:: Entries provided

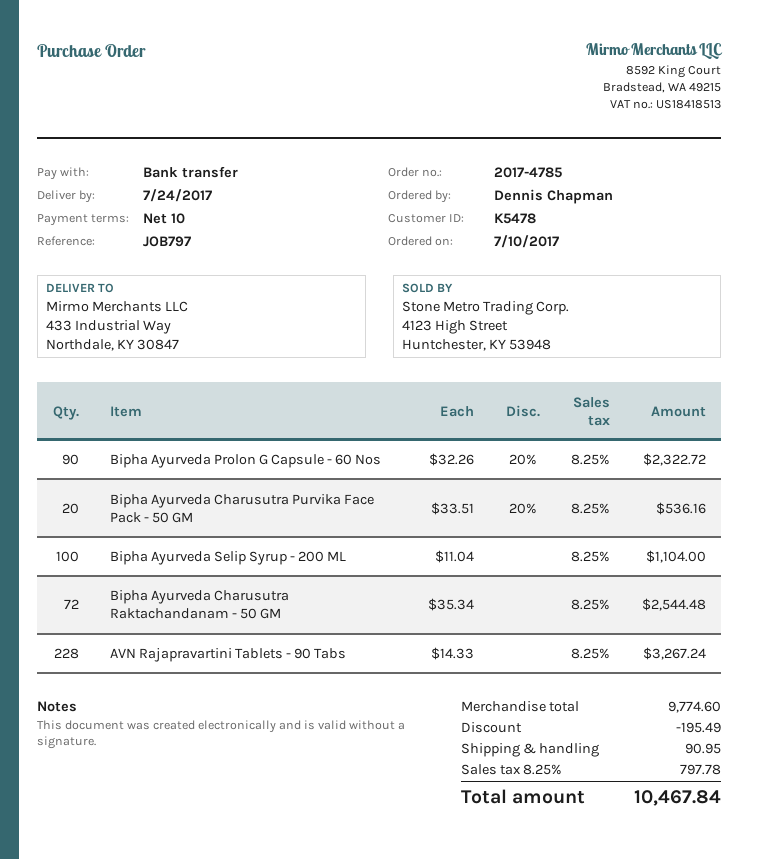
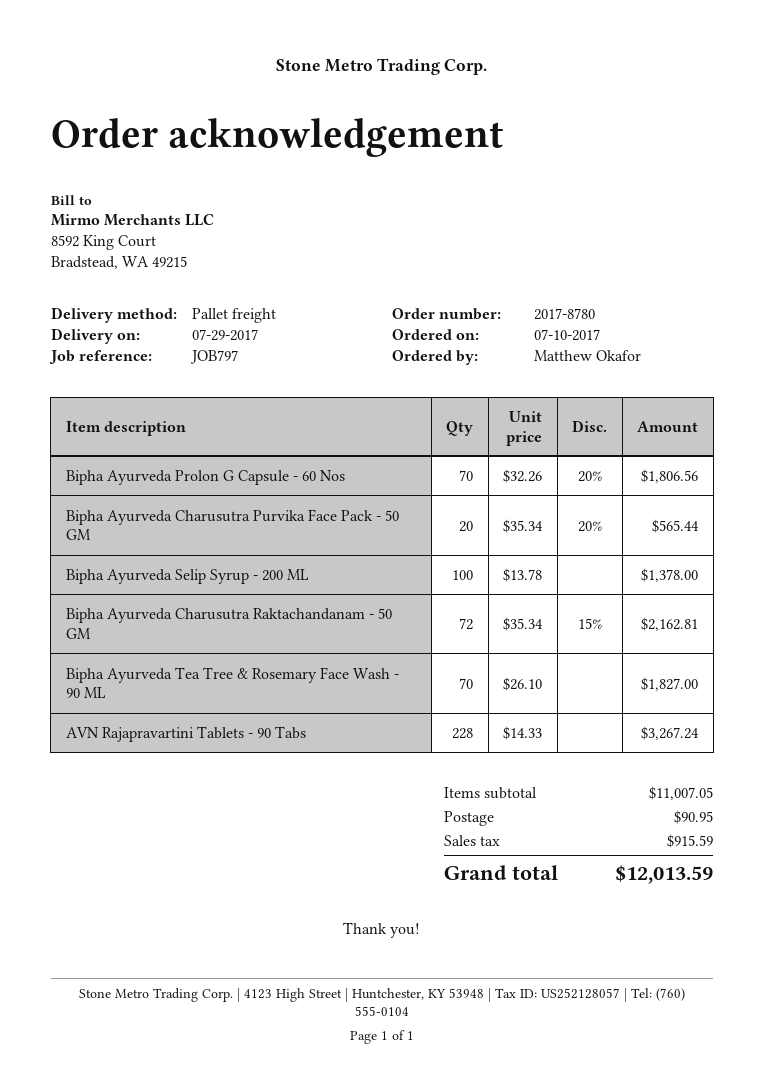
order number: 2017-4785 -> 2017-8780
delivery date: 2017-07-24 -> 2017-07-29
ordered by: Dennis Chapman -> Matthew Okafor
Bipha Ayurveda Prolon G Capsule - 60 Nos: 90 x 32.26 - 20% = 2322.72 -> 70 x 32.26 - 20% = 1806.56
Bipha Ayurveda Charusutra Purvika Face Pack - 50 GM: 20 x 33.51 - 20% = 536.16 -> 20 x 35.34 - 20% = 565.44
Bipha Ayurveda Selip Syrup - 200 ML: 100 x 11.04 = 1104.00 -> 100 x 13.78 = 1378.00
Bipha Ayurveda Charusutra Raktachandanam - 50 GM: 72 x 35.34 = 2544.48 -> 72 x 35.34 - 15% = 2162.81
Bipha Ayurveda Tea Tree & Rosemary Face Wash - 90 ML: none -> 70 x 26.10 = 1827.00
subtotal: 9774.60 -> 11007.05
discount: 195.49 -> none
tax: 797.78 -> 915.59
total: 10467.84 -> 12013.59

::::

Return each line from the records that includes the word "Face".

Bipha Ayurveda Charusutra Purvika Face Pack - 50 GM: 20 x 33.51 - 20% = 536.16 -> 20 x 35.34 - 20% = 565.44
Bipha Ayurveda Tea Tree & Rosemary Face Wash - 90 ML: none -> 70 x 26.10 = 1827.00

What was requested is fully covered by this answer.